The ATRC report calculates that Lockheed was awarded $17 billion in defense contracts in 2002, up from $14.7 billion in 2001. First quarter sales for 2003 were $7.1 billion, an 18% increase from the corresponding quarter in 2002.

Lockheed leads the defense industry in lobbying expenditures. Lockheed Martin made over $10.6 million in campaign contributions to candidates and party committees from 1990 to 2000, including $3.4 million in donations in the run-up to the year 2000 elections.

With a share of 24% of U.S. arms exports, Lockheed-Martin is the world's largest arms exporting company. Lockheed leads the pack of defense contractors who do business with the U.S. with valuable Pentagon contracts worth a total of nearly $30 billion and an advertised $70 billion backlog.

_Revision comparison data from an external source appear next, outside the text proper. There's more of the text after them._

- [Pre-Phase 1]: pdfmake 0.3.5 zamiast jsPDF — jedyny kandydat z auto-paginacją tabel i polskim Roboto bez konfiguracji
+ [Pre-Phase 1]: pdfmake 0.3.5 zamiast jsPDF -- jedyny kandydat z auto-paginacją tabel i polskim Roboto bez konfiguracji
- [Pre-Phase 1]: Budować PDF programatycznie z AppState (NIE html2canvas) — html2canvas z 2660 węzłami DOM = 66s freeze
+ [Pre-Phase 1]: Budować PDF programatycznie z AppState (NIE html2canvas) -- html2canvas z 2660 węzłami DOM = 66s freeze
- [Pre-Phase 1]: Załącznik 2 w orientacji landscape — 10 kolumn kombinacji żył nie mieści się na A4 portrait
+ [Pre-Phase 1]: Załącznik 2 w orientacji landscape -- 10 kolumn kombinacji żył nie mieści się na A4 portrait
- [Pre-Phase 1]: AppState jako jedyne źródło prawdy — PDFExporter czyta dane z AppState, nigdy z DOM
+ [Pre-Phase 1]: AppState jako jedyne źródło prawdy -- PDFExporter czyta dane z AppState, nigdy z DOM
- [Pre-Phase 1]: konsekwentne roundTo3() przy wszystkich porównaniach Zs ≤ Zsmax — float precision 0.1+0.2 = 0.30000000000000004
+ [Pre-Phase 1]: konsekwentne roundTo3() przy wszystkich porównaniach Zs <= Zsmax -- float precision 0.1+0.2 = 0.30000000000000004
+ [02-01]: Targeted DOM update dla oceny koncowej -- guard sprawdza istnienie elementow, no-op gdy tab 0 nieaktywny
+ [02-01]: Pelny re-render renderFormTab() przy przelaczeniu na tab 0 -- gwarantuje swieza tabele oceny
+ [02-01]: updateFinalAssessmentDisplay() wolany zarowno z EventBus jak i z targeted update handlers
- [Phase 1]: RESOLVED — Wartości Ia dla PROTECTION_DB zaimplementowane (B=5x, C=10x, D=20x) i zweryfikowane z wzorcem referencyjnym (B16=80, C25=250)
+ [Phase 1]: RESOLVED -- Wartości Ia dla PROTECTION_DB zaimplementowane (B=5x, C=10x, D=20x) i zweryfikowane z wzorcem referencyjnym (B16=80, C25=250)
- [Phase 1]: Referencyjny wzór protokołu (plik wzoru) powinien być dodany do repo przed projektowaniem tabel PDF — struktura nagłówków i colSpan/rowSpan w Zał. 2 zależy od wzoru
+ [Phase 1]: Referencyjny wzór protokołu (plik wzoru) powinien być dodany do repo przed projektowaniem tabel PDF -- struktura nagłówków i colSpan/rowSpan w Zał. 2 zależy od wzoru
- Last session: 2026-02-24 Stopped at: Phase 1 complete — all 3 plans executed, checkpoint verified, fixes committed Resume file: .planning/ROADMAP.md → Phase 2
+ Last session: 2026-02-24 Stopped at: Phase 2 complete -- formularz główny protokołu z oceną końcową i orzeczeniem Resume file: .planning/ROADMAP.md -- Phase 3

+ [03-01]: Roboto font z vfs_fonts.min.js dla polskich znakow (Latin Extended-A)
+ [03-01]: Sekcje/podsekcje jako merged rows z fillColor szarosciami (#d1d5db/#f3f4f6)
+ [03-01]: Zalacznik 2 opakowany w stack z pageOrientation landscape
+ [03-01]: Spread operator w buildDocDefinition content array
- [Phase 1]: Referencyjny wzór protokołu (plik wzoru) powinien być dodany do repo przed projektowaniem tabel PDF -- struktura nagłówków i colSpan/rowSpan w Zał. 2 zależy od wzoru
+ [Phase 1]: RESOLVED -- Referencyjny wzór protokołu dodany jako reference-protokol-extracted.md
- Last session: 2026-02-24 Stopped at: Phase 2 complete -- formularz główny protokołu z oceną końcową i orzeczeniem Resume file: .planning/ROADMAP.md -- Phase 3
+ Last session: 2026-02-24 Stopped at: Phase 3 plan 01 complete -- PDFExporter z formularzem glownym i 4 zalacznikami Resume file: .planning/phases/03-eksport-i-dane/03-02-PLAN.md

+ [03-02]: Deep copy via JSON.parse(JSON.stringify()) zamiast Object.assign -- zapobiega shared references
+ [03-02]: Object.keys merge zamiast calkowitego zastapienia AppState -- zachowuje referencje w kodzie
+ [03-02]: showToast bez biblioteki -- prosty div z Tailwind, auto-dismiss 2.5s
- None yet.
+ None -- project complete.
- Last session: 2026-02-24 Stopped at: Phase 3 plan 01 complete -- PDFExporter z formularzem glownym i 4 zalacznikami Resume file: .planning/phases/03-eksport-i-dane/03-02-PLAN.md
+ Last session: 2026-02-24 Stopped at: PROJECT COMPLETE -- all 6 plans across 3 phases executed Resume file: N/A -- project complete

Congressional contributors such as Lockheed, Boeing, General Dynamics Hughes, Raytheon, TRW, Madison Research, Texas Instruments, Teledyne, Northrop-Grumman and Rockwell all have ongoing co-mingled defense and missile projects that requires them to work together on a contractor/subcontractor basis to develop their military projects.

There is no question that in this incestuous weapons production pyramid, the shareholder's bottom line dictates the amount of support and funding an individual project would receive, especially when so many of the principles in and out of government have large amounts of money and prestige invested in the success of these weapon's deals.

Today the Lockheed Space Systems website describes the corporation's ambitions in "space-based telecommunications; remote-sensing; missile systems; and the capability to integrate these complex elements into a total "system of systems," as an enterprise built by heritage aerospace companies including Lockheed, Martin Marietta, RCA, GE and Loral.

It should be remembered that there is no pot of money sitting around unneeded to dip into for these space projects. No starry-eyed mission to the moons of Jupiter can be sustained without the military bonanza of nervous cash; and you can't easily turn this industry off once you've given them the money and licence to fiddle.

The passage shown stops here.